Глаз в пирамиде
В этой Стране Белых Мужчин я занимаю самое низкое и зависимое положение, потому что у меня не белый цвет кожи и потому что я не мужчина. Я олицетворяю все недостойное и презренное, потому что я цветная женщина из индейского племени и близка к природе, а всему этому нет места в технологическом мире белых мужчин. Я — дерево, которое срубают, чтобы построить фабрику, отравляющую воздух. Я — река, в которую сбрасывают сточные воды. Я — тело, презираемое сознанием. Я ниже дна, грязь под вашими ногами. И при этом из всех женщин мира Джон Диллинджер выбрал в невесты именно меня. Он утонул во мне, упал в мою бездну. Я была его супругой, но не в том смысле, в каком понимают супружество ваши умники, церкви и правительства, нет, мы сочетались истинным браком. Как дерево повенчано с землей, гора с небом, а солнце с луной. Я держала его голову на моей груди, ерошила его волосы, словно это была сладкая свежая трава, и называла его Джонни. Он был не просто мужчина. Он был безумец, но не обычный безумец, которым становится мужчина, покинувший родное племя и вынужденный жить среди враждебно настроенных чужаков, которые его оскорбляют и презирают. Он был не из тех безумцев, какими бывают все остальные белые мужчины, которым неведомо, что такое племя. Он был безумен так, как может быть безумен бог. И теперь мне говорят, что он мертв. — Ну так что, — спросила под конец надзирательница, — ты ничего не хочешь сказать? Разве вы, индейцы, не люди? — Ее гадливо посверкивавшие глазки напоминают глаза гремучей змеи. Она хочет увидеть, как я заплачу. Она стоит и ждет, наблюдая за мной из-за решетки. — Неужели у тебя вообще нет никаких чувств? Ты что же, просто животное? — Я молчу. У меня каменное выражение лица. Ни один бледнолицый никогда не увидит слез индейца из племени меномин. У кинотеатра «Биограф» Молли Мун с отвращением отворачивается, чтобы не видеть, как охотники за сувенирами обмакивают свои носовые платки в кровь Диллинджера. Я отхожу от надзирательницы и смотрю через зарешеченное оконце на звезды, расстояние между которыми почему-то сегодня больше обычного. Небо выглядит огромным и пустым. Во мне есть такое же пространство, огромное и пустое, которое больше никогда не заполнится. Наверное, так же чувствует себя земля, когда из нее вырывают дерево с корнями. Наверное, земля сдерживает этот крик боли, как сдерживаю его сейчас и я. Но она поняла ритуальное значение носовых платков, пропитанных кровью; понял это и Саймон.

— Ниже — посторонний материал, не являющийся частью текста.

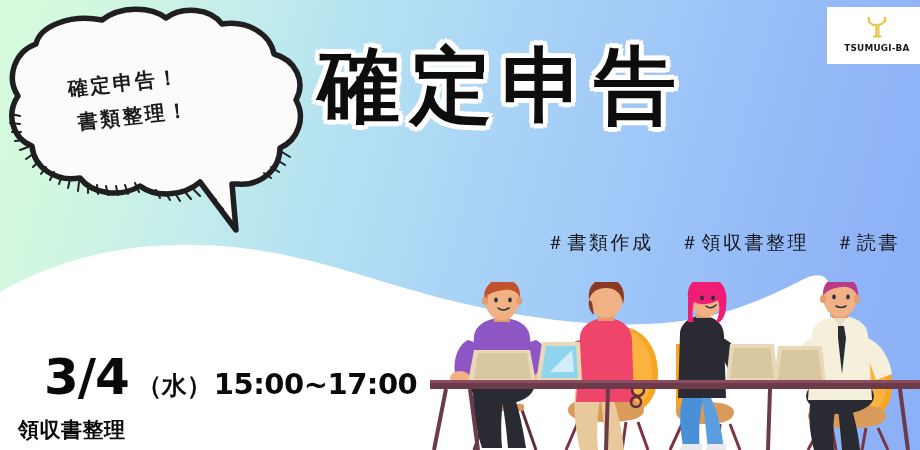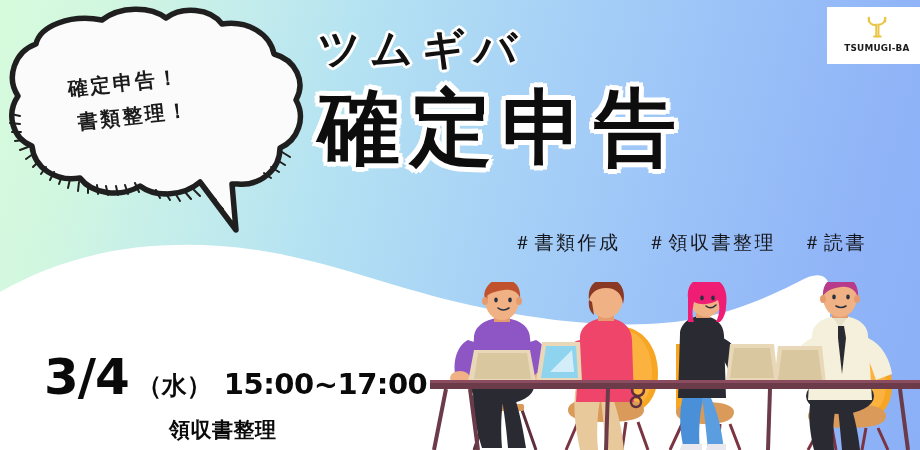--- a/index.html
+++ b/index.html
@@ -127,39 +127,38 @@
        4px 4px 0 #fff, -4px 4px 0 #fff, 4px -4px 0 #fff, -4px -4px 0 #fff;
     white-space: nowrap;
   }
 
   
   .hashtags {
     position: absolute;
     left: 480px;
     top: 230px;
     width: 420px;
-    text-align: center;
+    text-align: right;
     font-family: "DejaVu Sans", "Liberation Sans", sans-serif;
     font-size: 19px;
     font-weight: 500;
     color: #15161c;
     letter-spacing: 2.5px;
     white-space: nowrap;
   }
   .hashtags .tag { margin-left: 18px; }
   .hashtags .tag:first-child { margin-left: 0; }
 
   
   .date-block {
     position: absolute;
     left: 44px;
     top: 352px;
     color: #0a0a0a;
     white-space: nowrap;
-    text-align: center;
   }
   .date-row {
     display: flex;
     align-items: baseline;
   }
   .date-num {
     font-family: "DejaVu Sans", "Liberation Sans", sans-serif;
     font-size: 50px;
     font-weight: 700;
     line-height: 1;
@@ -169,21 +168,21 @@
     font-family: "DejaVu Sans", "Liberation Sans", sans-serif;
     font-size: 25px;
     font-weight: 600;
     margin-left: 8px;
     line-height: 1;
   }
   .date-time {
     font-family: "DejaVu Sans", "Liberation Sans", sans-serif;
     font-size: 29px;
     font-weight: 700;
-    margin-left: 12px;
+    margin-left: 2px;
     line-height: 1;
     letter-spacing: -0.5px;
   }
   .free-label {
     font-family: "DejaVu Sans", "Liberation Sans", sans-serif;
     font-size: 21px;
     font-weight: 700;
     margin-top: 14px;
     margin-left: -26px;
     letter-spacing: 0.5px;
@@ -404,21 +403,20 @@
                  M206,190 L212,196 M213,199 L219,205 M219,208 L225,214 M225,216 L230,222"></path>
       </g>
     </svg>
     <div class="bubble-text">
       <span class="bubble-line1">確定申告！</span>
       <span class="bubble-line2">書類整理！</span>
     </div>
   </div>
 
   <div class="headline">
-    <div class="kana-title">ツムギバ</div>
     <div class="main-title">確定申告</div>
   </div>
 
   <div class="hashtags">
     <span class="tag">＃書類作成</span>
     <span class="tag">＃領収書整理</span>
     <span class="tag">＃読書</span>
   </div>
 
   <div class="date-block">

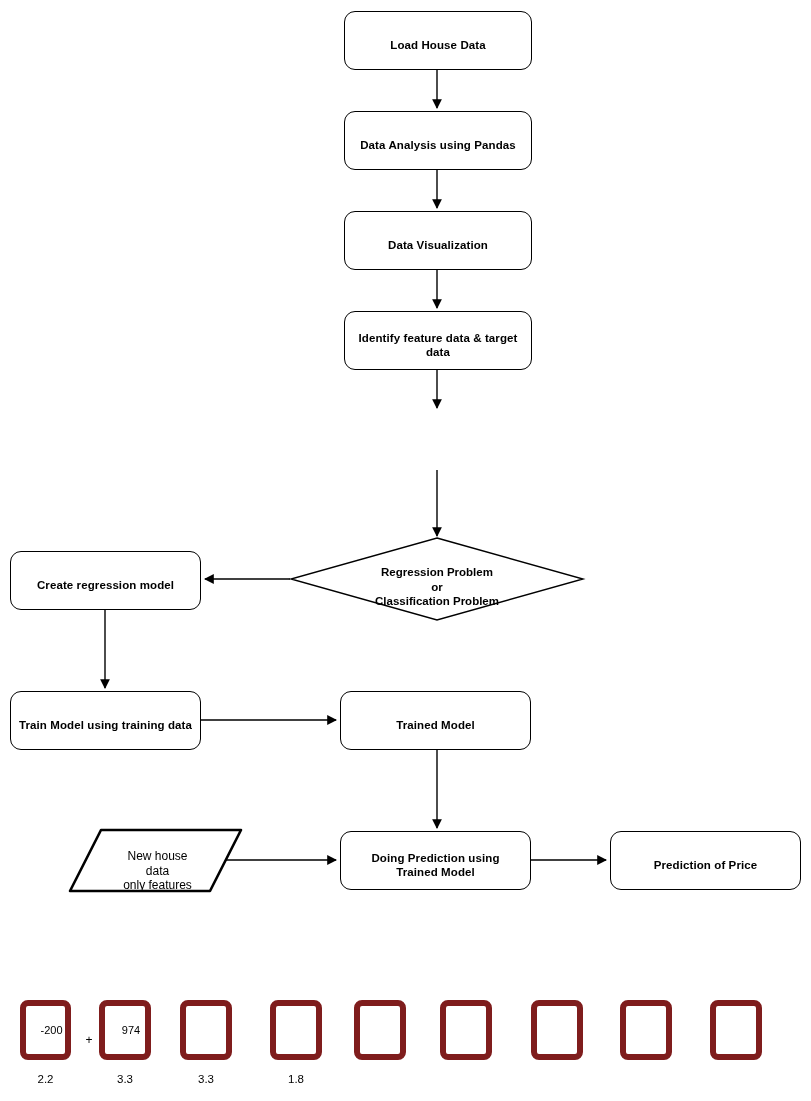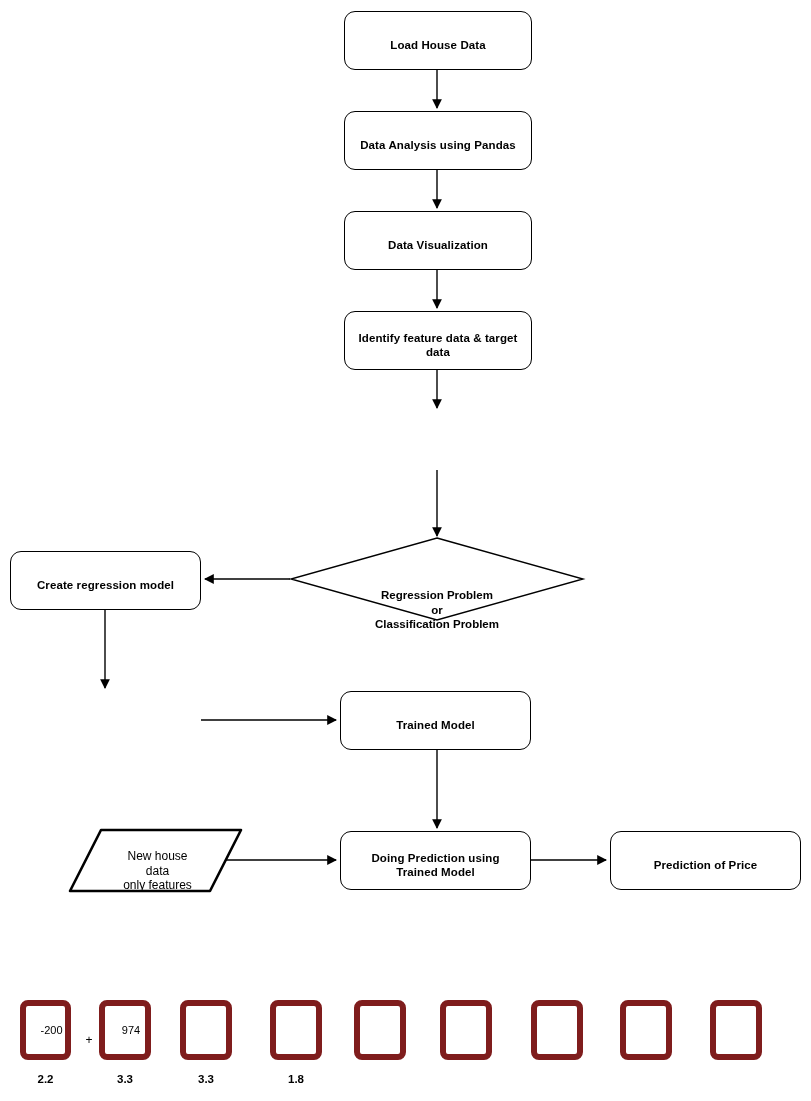--- a/index.html
+++ b/index.html
@@ -92,21 +92,21 @@
     font-size: 11px;
     font-weight: normal;
     color: #000000;
     padding-left: 12px;
   }
   .mini-caption {
     position: absolute;
     font-size: 11.5px;
     color: #000000;
     text-align: center;
-    font-weight: bold;
+    font-weight: normal;
   }
   .plus-sign {
     position: absolute;
     font-size: 12px;
     color: #000000;
     text-align: center;
     font-weight: normal;
   }
 </style>
 </head>
@@ -151,30 +151,33 @@
   <div class="node" style="left:344px; top:211px; width:188px; height:59px;">
     <span class="node-label">Data Visualization</span>
   </div>
 
   <div class="node" style="left:344px; top:311px; width:188px; height:59px;">
     <span class="node-label">Identify feature data &amp; target
 data</span>
   </div>
 
 
-  <div class="diamond-wrap" style="left:291px; top:569px; width:292px; height:82px;">
+  <div class="diamond-wrap" style="left:291px; top:546px; width:292px; height:82px;">
     <span class="diamond-text">Regression Problem
 or
 Classification Problem</span>
   </div>
 
   <div class="node" style="left:10px; top:551px; width:191px; height:59px;">
     <span class="node-label">Create regression model</span>
   </div>
 
+  <div class="node" style="left:10px; top:691px; width:191px; height:59px;">
+    <span class="node-label">Train Model using training data</span>
+  </div>
 
   <div class="node" style="left:340px; top:691px; width:191px; height:59px;">
     <span class="node-label">Trained Model</span>
   </div>
 
   <div class="parallelogram-wrap" style="left:70px; top:829px; width:171px; height:63px;">
     <span class="parallelogram-text">New house
 data
 only features</span>
   </div>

Саймон получил то еще образование. Понимаешь, если твои родители анархисты, то чикагская школа сделает все, чтобы отшибить тебе мозги напрочь. Представьте меня школьником в 1956 году, в классе, на одной стене которого висит портрет Эйзенхауэра с лицом Моби Дика, на другой — портрет Никсона с усмешкой капитана Ахаба, а между ними, на фоне обязательной звездно-полосатой тряпки, стоит Мисс Дорис Дэй [15] (или ее старшая сестра?) и велит ученикам отнести домой буклеты, разъясняющие их родителям, почему им обязательно следует голосовать.
— Мои родители не голосуют, — говорю я.
— Эта брошюра как раз им и объяснит, почему нужно голосовать, — отвечает она с поистине неподражаемой, лучистой, солнечной и по-канзасски сентиментальной улыбкой Дорис Дэй. Учебный год только начался, и она еще не слышала обо мне отзывов учителей, которые преподавали в моем классе в прошлом году.
— Я уверен, что ничего не получится, — отвечаю я как можно вежливее. — По их мнению, нет никакой разницы, кто займет Белый дом: Эйзенхауэр или Стивенсон. Они считают, что все равно командовать будет Уолл-стрит.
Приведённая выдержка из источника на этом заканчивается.